For a while noth­ing changed, until Lore­lai grinned and relaxed and flower after flower bloomed from the dying leaves and damp branches of the tree.

“I think it should have stars too!” Shan­non exclaimed, and stream after stream of glit­ter­ing stars wound their way up and down the trunk.


They played with the tree for hours, although it felt like barely a few min­utes for them. The pure exu­ber­ance in Shan­non and Hannah’s hearts didn’t just dec­o­rate and redec­o­rate their tree, it brought colour and life to every­thing that they set their eyes on. As Lore­lai sat back and watched, the moon and the stars became brighter, the sky darker and frostier, the grass wet­ter and more vibrant, the copse of trees larger and deeper and the trees them­selves taller, and by the time they had fin­ished they had a rapt audi­ence of squir­rels and mice as well.

The two younger chil­dren went to sit with Lore­lai and mar­vel at the beauty that they’d cre­ated. It was a won­der­ful sight – and that it had been cre­ated so eas­ily! It was true what the elders and the wildlings said, the human world really was so easy to change!


Han­nah and Shan­non were busy whis­per­ing to each other of their plans to come back here more often when, for a short but stomach-turningly intense moment, the world felt like it fell through and down into some­thing else.
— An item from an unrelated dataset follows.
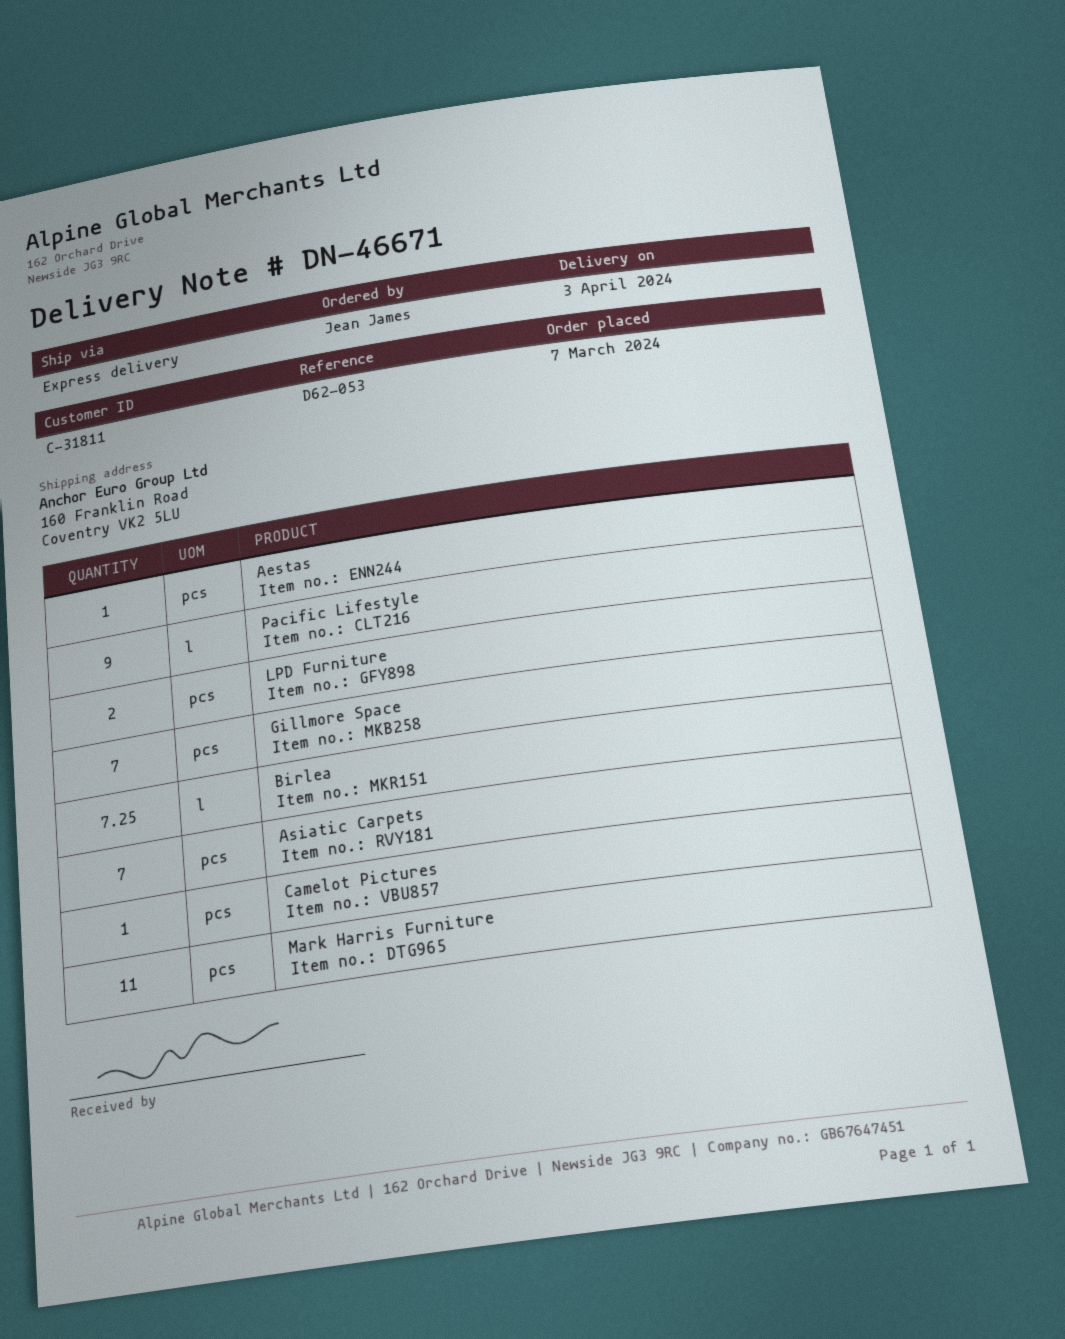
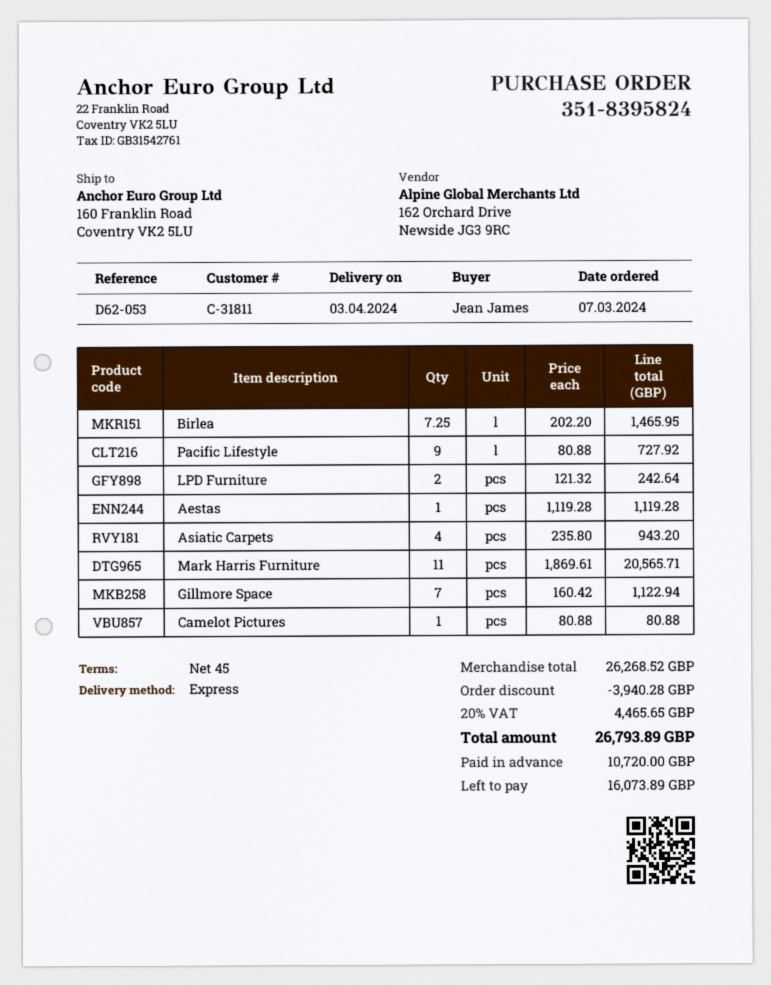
Asiatic Carpets: 7 -> 4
The three of them opened their eyes slowly, and instinc­tively felt what was hap­pen­ing. Their works, the changes that their hearts and minds had woven into the fab­ric of the world, were being unrav­elled. In the dis­tance, but head­ing slowly towards them, a sin­gle fig­ure walked. But as he walked, the world coa­lesced around him, became nor­mal, became unen­chanted, became boring.

Shan­non felt sick.

“Lore­lai?” he asked through the hands that cov­ered his mouth. “What’s that? Why does it hurt?”

Lore­lai shuddered.

“That’s… That’s a human too.”

“But… weren’t those other humans pretty and shiny?”

“Not all humans are nice. Some are bor­ing, apa­thetic, closed-minded.”

“They’re scary!”

“Yeah,” Han­nah chimed in. “Let’s get out of here!”

Lore­lai nod­ded to both of them, and they ran over to the tree they’d dec­o­rated. As the sec­onds passed and the human made his way closer, its dec­o­ra­tion faded and dis­solved. There should be enough time, she thought, just enough…

They reached the tree and held each oth­ers’ hands in a cir­cle around it. With all the willpower she could muster, Lore­lai willed the tree to keep being colour­ful, to keep enough imag­i­na­tion and magic alive for just a few sec­onds, while they chanted their wish…

“I wish we were home again! I wish we were home again! I wish we were home again-”


Glit­ter sparkled in the dark­ness as their forms turned to sil­ver dust which dis­si­pated along with the rest of the tree’s ornaments.

The man who brought the mun­dane world with him came around the cor­ner of the wood, and saw the tree – com­pletely nor­mal. His walk con­tin­ued, obliv­i­ous to what had hap­pened there that night.


The three chil­dren sat, recov­er­ing their breath, on an out­crop of rock atop a forested hill. A wel­com­ing for­est; a pretty and colour­ful for­est; the for­est they called home.

They each looked into each oth­ers’ eyes, and shared each oth­ers’ relief that they had made it. And, as Lore­lai made her slow way back down the over­grown hill­side, Han­nah and Shan­non vowed that they’d go back.

Every year.

After all, despite its dan­gers, the human world was so much fun!